What is expected: Starting at the top of the entries below, write out each line up to and including the one containing "[95,925,215,936] HTML/CSS/JS/jQuery ->". Leave the pictures out.

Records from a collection

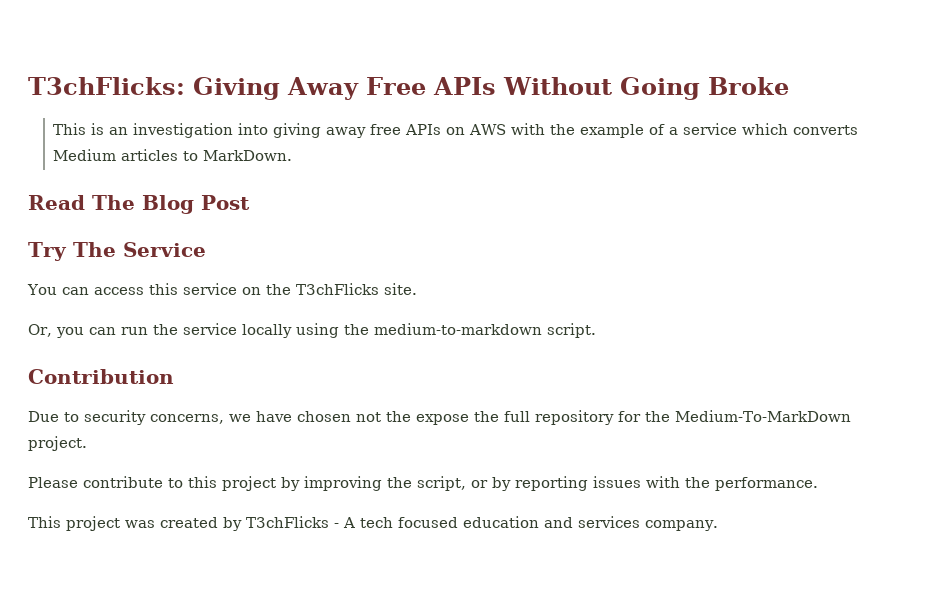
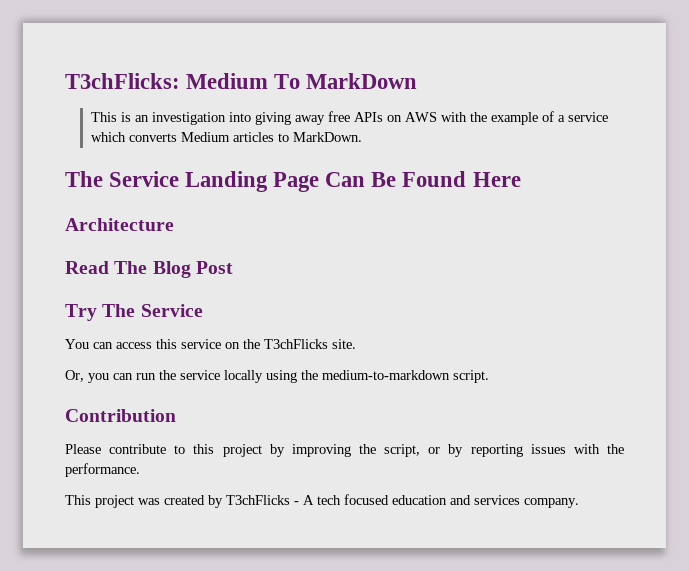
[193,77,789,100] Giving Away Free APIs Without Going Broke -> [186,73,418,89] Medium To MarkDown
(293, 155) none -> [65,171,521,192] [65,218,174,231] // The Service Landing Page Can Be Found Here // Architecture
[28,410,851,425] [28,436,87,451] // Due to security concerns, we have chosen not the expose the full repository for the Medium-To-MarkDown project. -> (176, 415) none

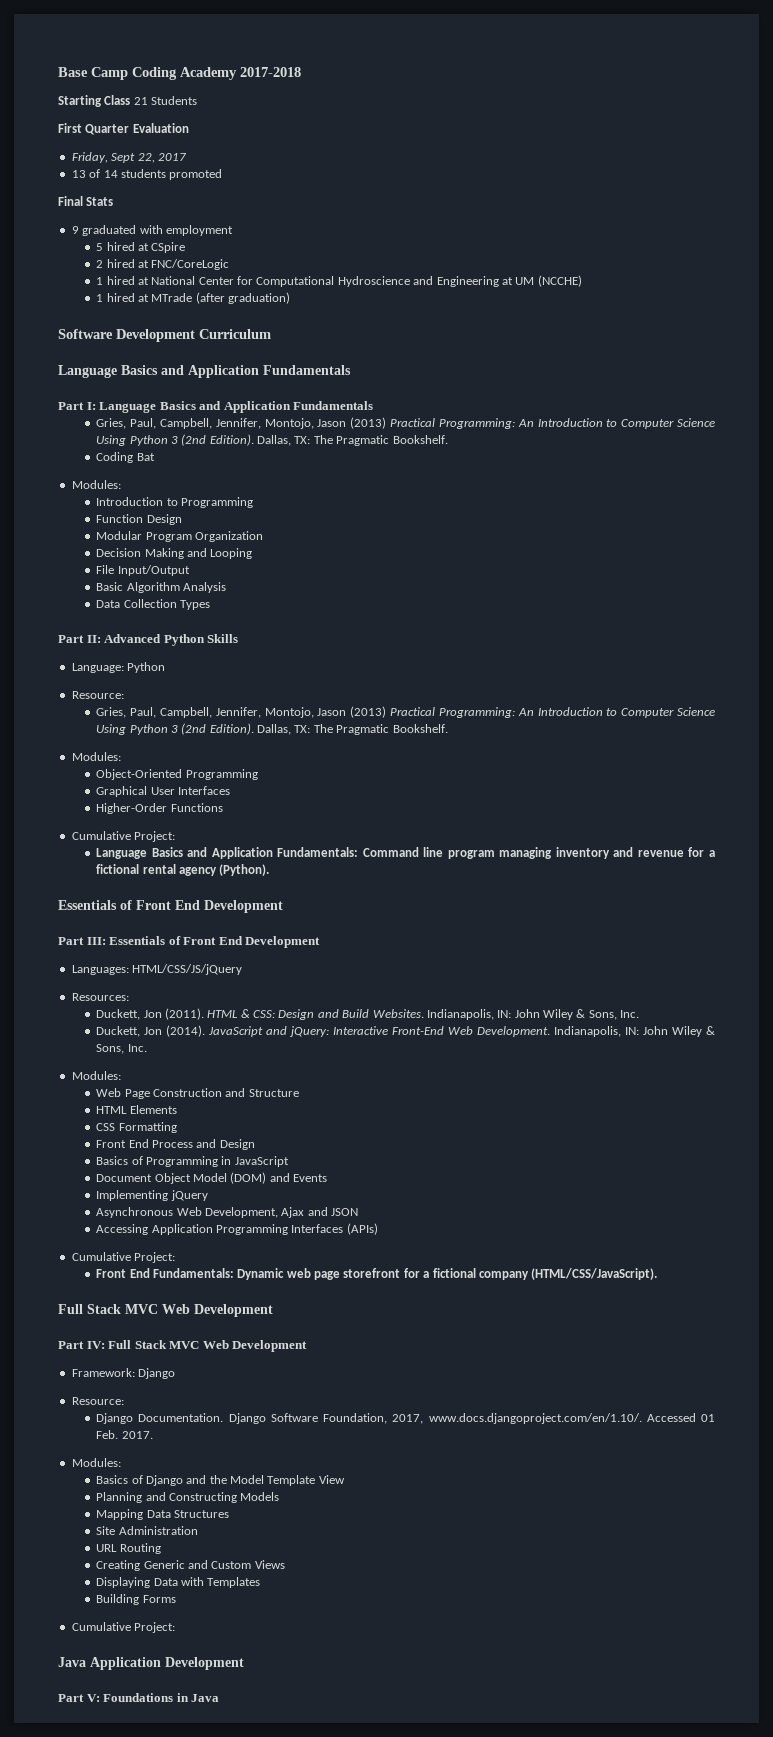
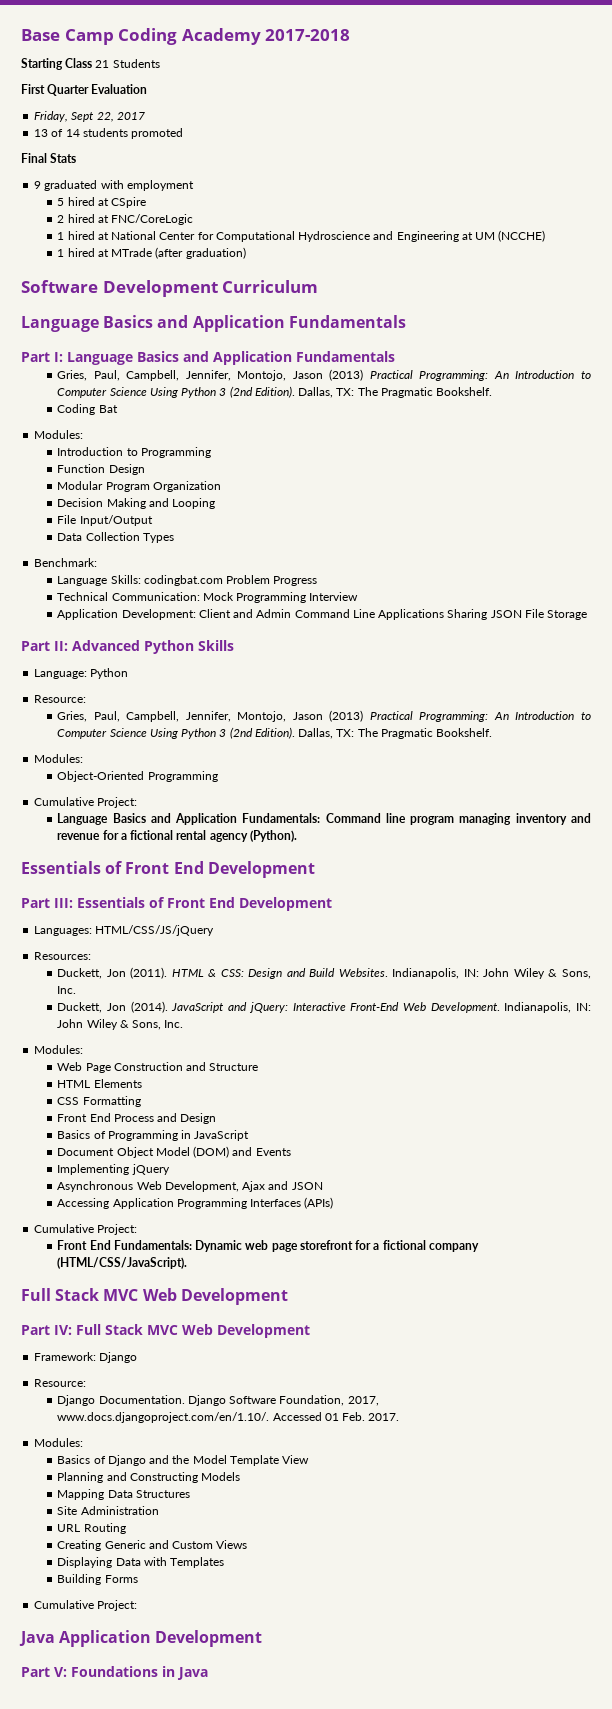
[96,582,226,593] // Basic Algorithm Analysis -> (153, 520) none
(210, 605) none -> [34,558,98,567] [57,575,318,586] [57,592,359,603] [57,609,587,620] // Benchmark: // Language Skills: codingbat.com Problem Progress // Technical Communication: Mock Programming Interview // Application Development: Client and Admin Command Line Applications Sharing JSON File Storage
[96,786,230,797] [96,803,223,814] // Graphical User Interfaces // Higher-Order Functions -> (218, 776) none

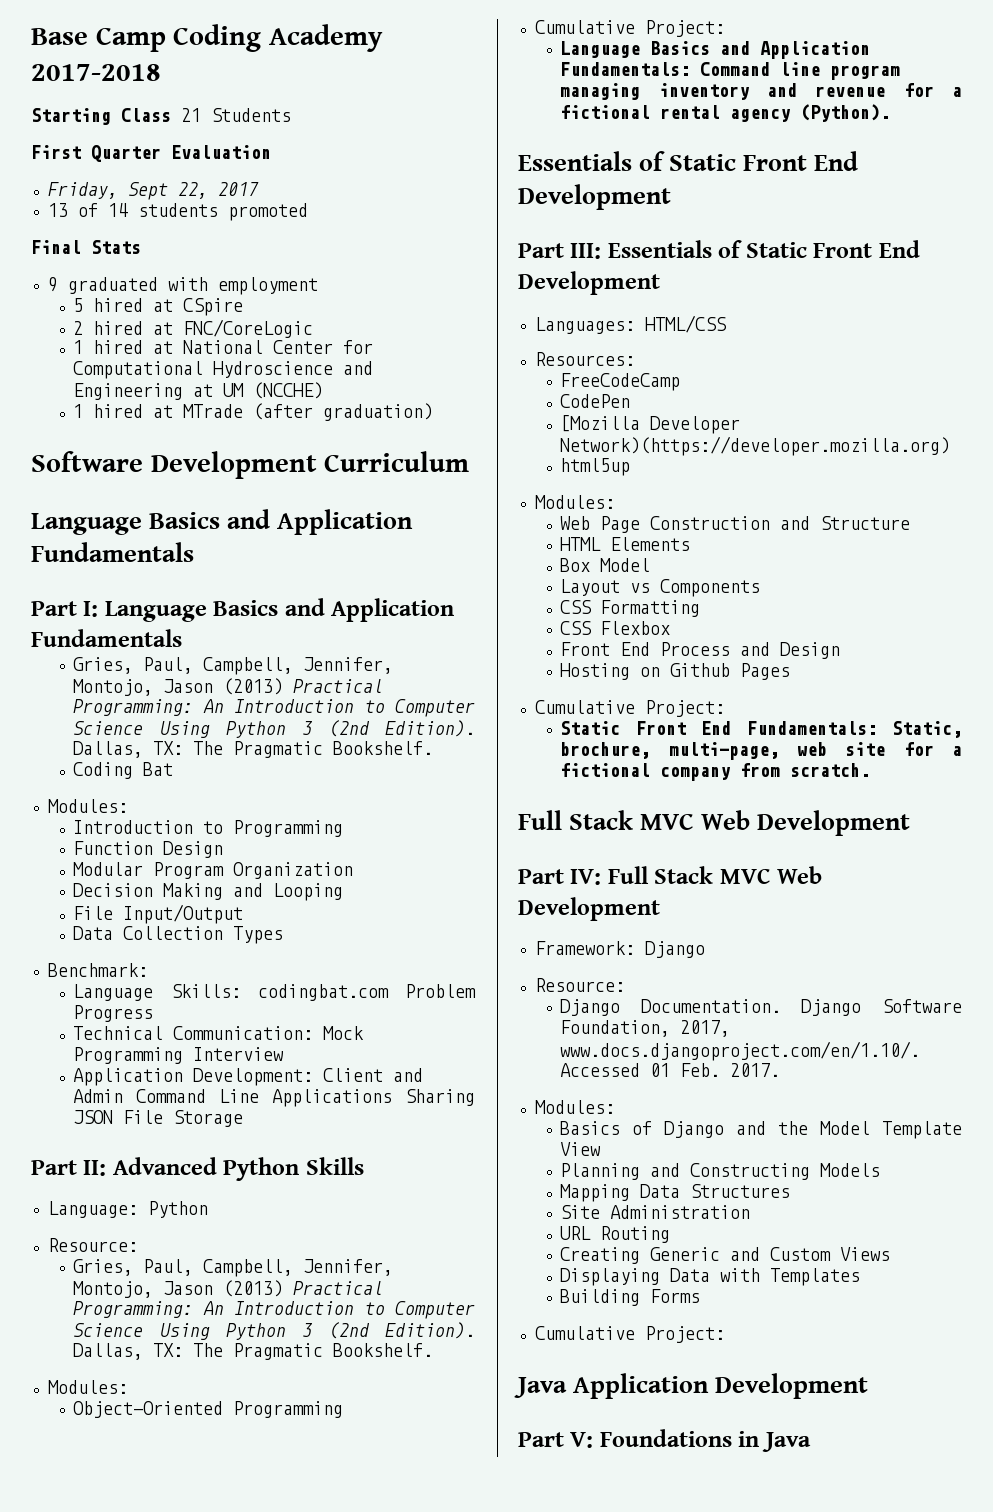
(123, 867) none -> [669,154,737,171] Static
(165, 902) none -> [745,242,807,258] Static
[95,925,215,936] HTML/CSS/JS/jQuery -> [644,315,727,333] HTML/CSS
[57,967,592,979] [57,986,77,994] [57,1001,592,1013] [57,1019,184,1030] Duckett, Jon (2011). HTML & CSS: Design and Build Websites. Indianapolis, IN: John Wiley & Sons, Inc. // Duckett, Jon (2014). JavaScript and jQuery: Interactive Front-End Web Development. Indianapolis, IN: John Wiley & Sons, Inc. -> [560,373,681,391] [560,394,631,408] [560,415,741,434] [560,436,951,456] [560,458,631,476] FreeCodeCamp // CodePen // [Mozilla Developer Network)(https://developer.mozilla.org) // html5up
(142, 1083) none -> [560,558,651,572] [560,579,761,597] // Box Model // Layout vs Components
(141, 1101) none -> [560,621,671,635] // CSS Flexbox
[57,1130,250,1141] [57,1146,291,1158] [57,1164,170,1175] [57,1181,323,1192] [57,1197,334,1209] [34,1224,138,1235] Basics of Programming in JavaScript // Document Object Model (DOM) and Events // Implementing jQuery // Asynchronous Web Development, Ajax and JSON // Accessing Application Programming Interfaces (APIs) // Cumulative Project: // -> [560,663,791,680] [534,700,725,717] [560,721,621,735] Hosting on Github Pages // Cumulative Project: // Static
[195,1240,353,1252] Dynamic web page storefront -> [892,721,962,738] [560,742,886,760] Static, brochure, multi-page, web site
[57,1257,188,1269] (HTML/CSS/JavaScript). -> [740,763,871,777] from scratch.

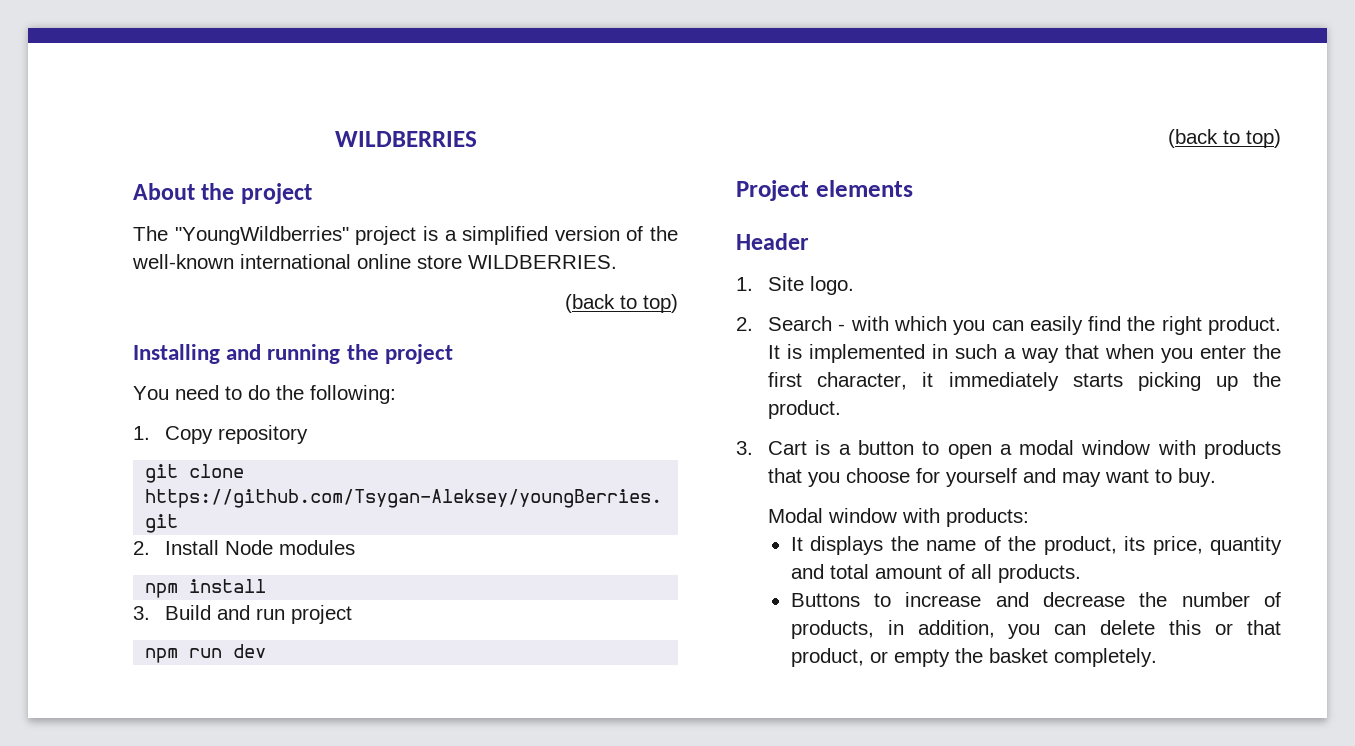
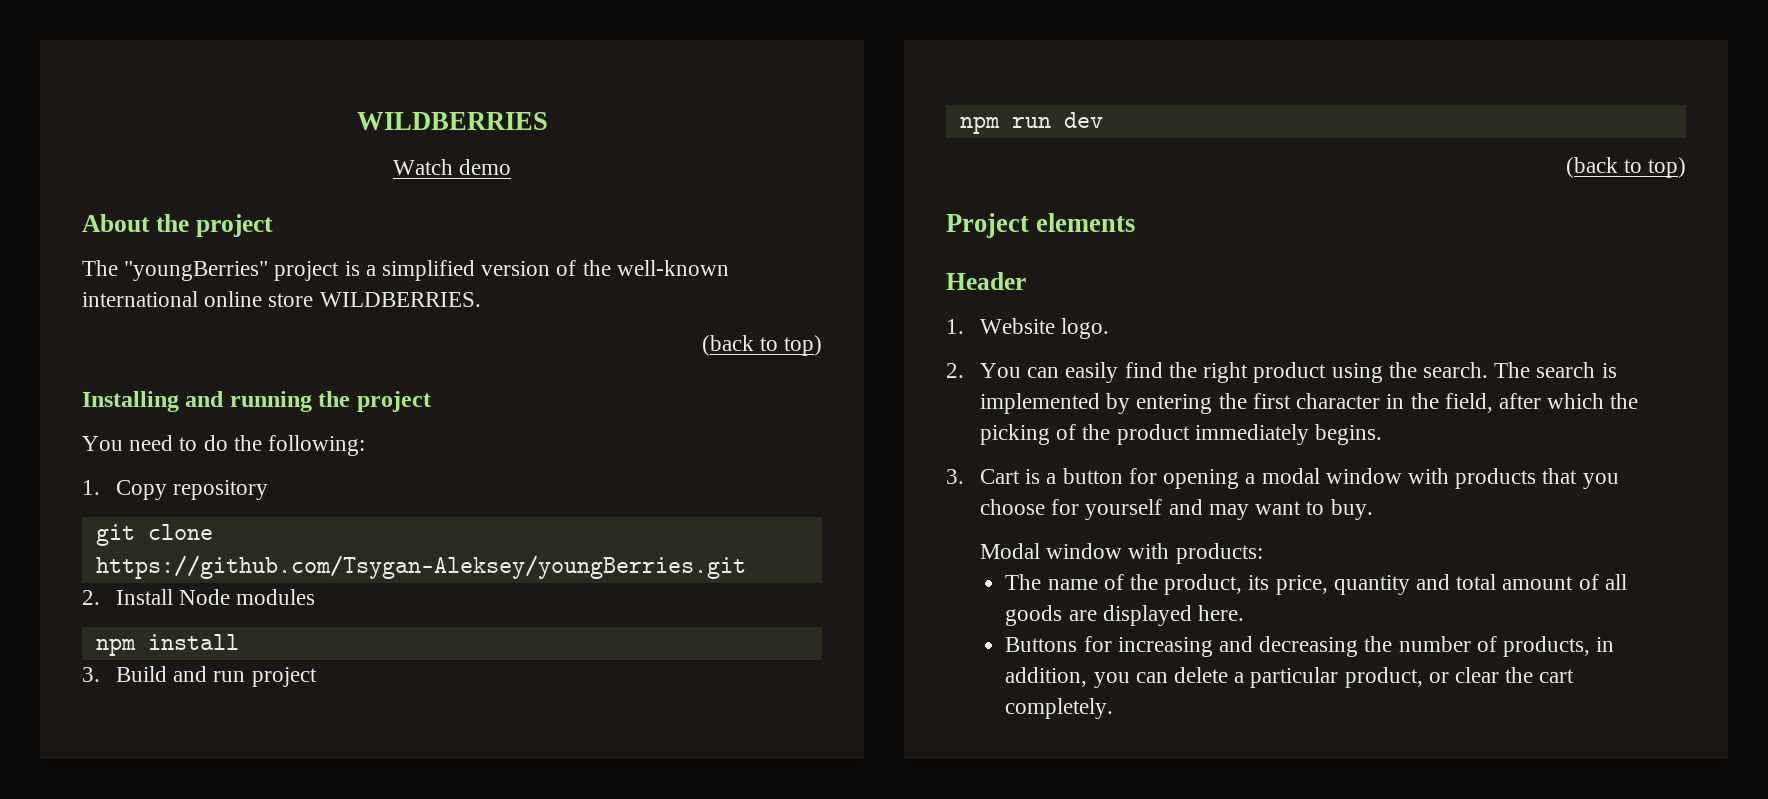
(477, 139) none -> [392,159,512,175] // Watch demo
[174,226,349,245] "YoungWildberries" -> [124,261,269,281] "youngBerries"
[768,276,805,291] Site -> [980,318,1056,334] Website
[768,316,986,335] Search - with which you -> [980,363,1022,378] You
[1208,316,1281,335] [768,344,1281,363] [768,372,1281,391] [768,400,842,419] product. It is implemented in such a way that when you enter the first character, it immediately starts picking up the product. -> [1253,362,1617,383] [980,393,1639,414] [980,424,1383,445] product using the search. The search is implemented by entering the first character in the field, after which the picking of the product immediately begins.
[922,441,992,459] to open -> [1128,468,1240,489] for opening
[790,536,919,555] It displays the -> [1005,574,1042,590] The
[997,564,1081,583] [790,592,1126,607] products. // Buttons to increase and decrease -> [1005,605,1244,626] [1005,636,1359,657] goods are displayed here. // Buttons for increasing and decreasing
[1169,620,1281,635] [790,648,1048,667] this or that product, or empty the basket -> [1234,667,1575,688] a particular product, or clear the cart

Answer for this exercise:
[193,77,789,100] Giving Away Free APIs Without Going Broke -> [186,73,418,89] Medium To MarkDown
(293, 155) none -> [65,171,521,192] [65,218,174,231] // The Service Landing Page Can Be Found Here // Architecture
[28,410,851,425] [28,436,87,451] // Due to security concerns, we have chosen not the expose the full repository for the Medium-To-MarkDown project. -> (176, 415) none

[96,582,226,593] // Basic Algorithm Analysis -> (153, 520) none
(210, 605) none -> [34,558,98,567] [57,575,318,586] [57,592,359,603] [57,609,587,620] // Benchmark: // Language Skills: codingbat.com Problem Progress // Technical Communication: Mock Programming Interview // Application Development: Client and Admin Command Line Applications Sharing JSON File Storage
[96,786,230,797] [96,803,223,814] // Graphical User Interfaces // Higher-Order Functions -> (218, 776) none

(123, 867) none -> [669,154,737,171] Static
(165, 902) none -> [745,242,807,258] Static
[95,925,215,936] HTML/CSS/JS/jQuery -> [644,315,727,333] HTML/CSS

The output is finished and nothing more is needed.